> _Required action_
Everything in the data below is left aside except the lines from the one containing "[166,286,383,302] authentication' mechanism" through the one containing "[619,231,675,248] party's ->"; repeat those exactly.

### The data

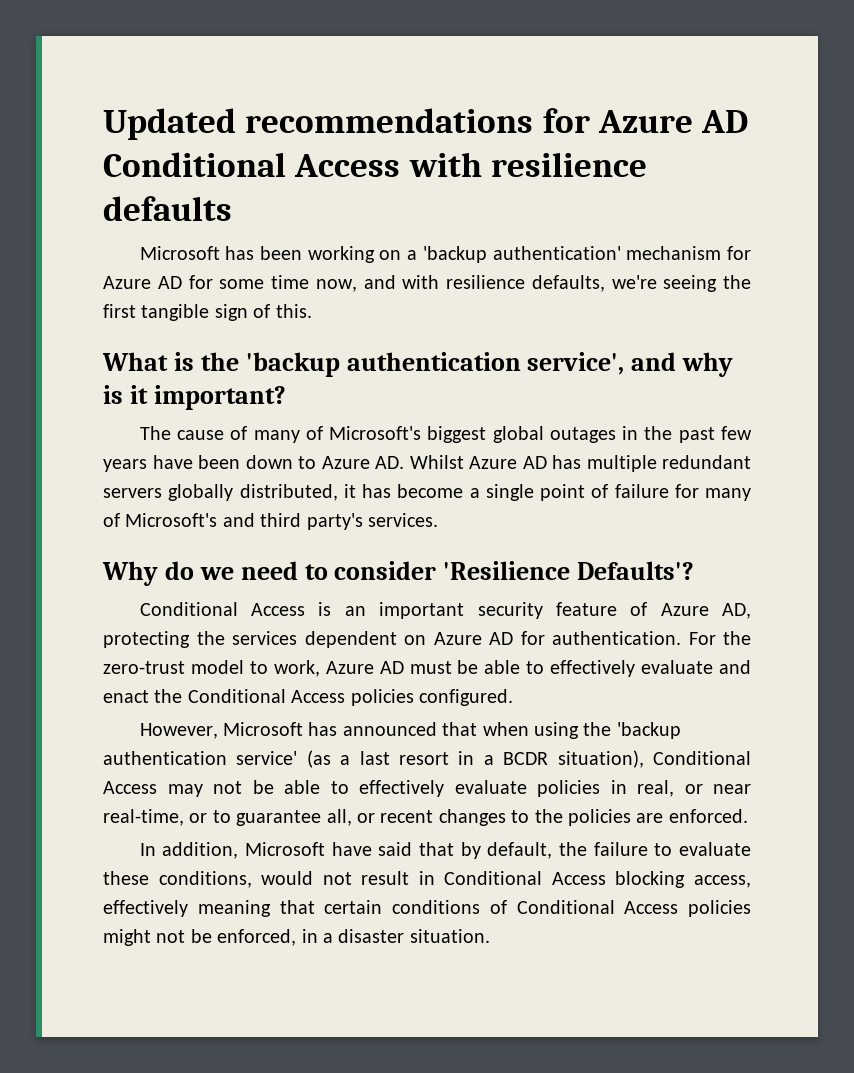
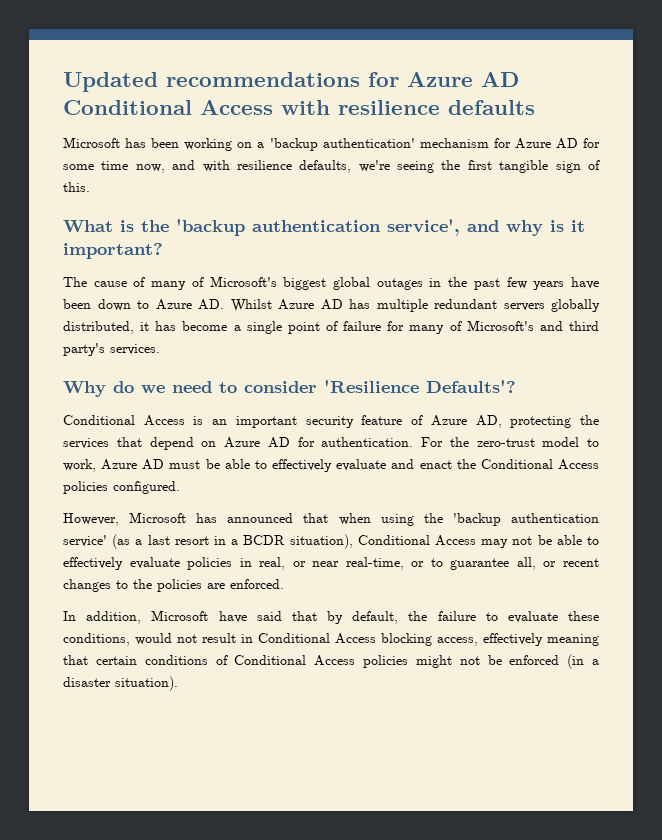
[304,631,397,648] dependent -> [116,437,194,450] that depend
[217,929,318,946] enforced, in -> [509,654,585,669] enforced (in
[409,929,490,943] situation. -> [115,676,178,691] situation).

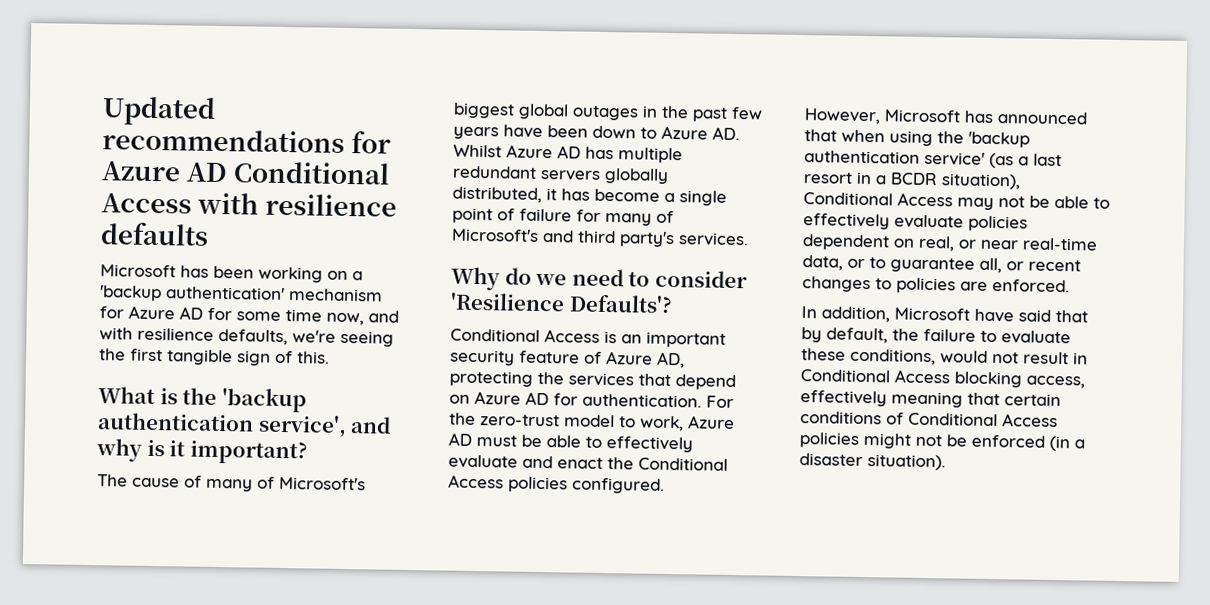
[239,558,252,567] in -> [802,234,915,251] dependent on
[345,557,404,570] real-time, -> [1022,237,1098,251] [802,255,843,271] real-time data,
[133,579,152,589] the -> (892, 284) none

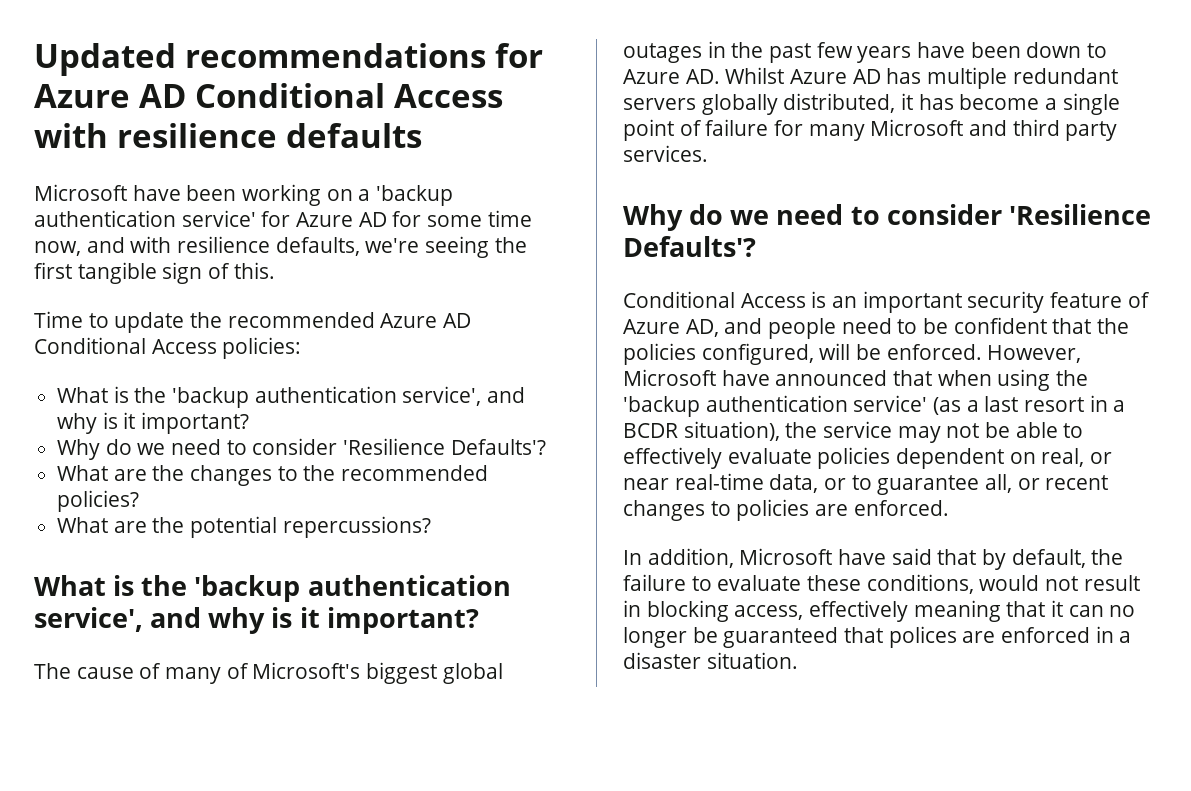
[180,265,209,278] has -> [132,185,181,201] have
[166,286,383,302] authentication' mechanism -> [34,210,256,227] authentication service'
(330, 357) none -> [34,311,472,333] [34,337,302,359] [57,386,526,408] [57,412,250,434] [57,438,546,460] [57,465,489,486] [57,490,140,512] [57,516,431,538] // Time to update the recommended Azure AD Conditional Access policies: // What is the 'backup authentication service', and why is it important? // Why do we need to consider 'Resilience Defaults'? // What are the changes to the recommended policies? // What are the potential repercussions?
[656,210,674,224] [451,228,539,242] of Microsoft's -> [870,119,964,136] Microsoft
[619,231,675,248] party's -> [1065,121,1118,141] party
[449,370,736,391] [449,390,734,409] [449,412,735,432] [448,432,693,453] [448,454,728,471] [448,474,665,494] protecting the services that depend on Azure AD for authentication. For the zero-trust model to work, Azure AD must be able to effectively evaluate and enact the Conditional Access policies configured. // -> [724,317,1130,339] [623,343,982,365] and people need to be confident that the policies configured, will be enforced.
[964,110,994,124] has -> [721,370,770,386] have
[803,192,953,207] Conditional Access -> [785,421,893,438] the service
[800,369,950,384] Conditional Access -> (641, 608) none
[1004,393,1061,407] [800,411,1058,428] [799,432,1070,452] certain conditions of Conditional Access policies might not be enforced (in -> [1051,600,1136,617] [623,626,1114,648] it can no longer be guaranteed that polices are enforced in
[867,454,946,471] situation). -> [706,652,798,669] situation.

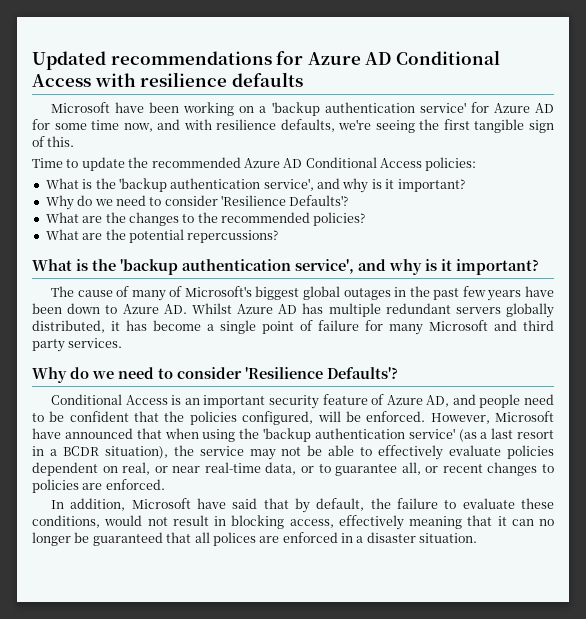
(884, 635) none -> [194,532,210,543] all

######
### The data

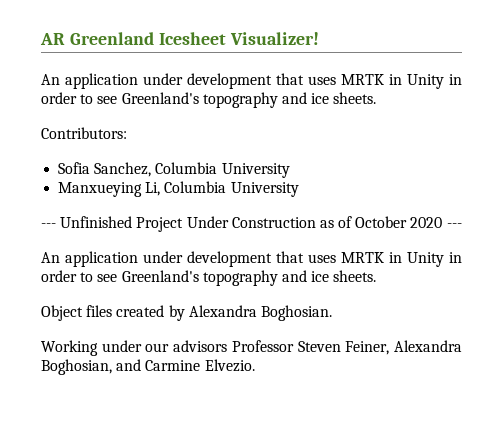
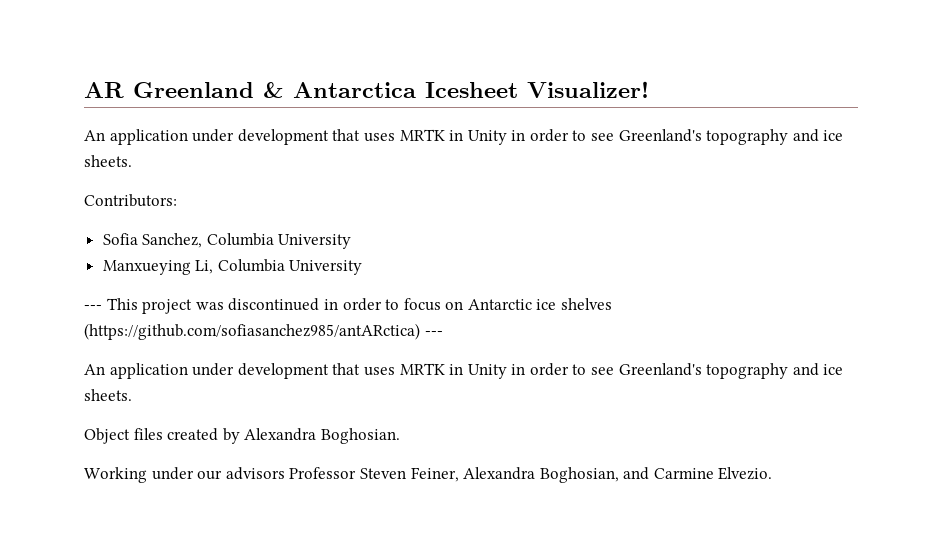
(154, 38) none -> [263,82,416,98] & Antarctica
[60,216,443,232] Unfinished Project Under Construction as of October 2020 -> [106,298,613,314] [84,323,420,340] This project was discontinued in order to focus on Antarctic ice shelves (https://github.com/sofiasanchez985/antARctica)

######

> _Output below_
[166,286,383,302] authentication' mechanism -> [34,210,256,227] authentication service'
(330, 357) none -> [34,311,472,333] [34,337,302,359] [57,386,526,408] [57,412,250,434] [57,438,546,460] [57,465,489,486] [57,490,140,512] [57,516,431,538] // Time to update the recommended Azure AD Conditional Access policies: // What is the 'backup authentication service', and why is it important? // Why do we need to consider 'Resilience Defaults'? // What are the changes to the recommended policies? // What are the potential repercussions?
[656,210,674,224] [451,228,539,242] of Microsoft's -> [870,119,964,136] Microsoft
[619,231,675,248] party's -> [1065,121,1118,141] party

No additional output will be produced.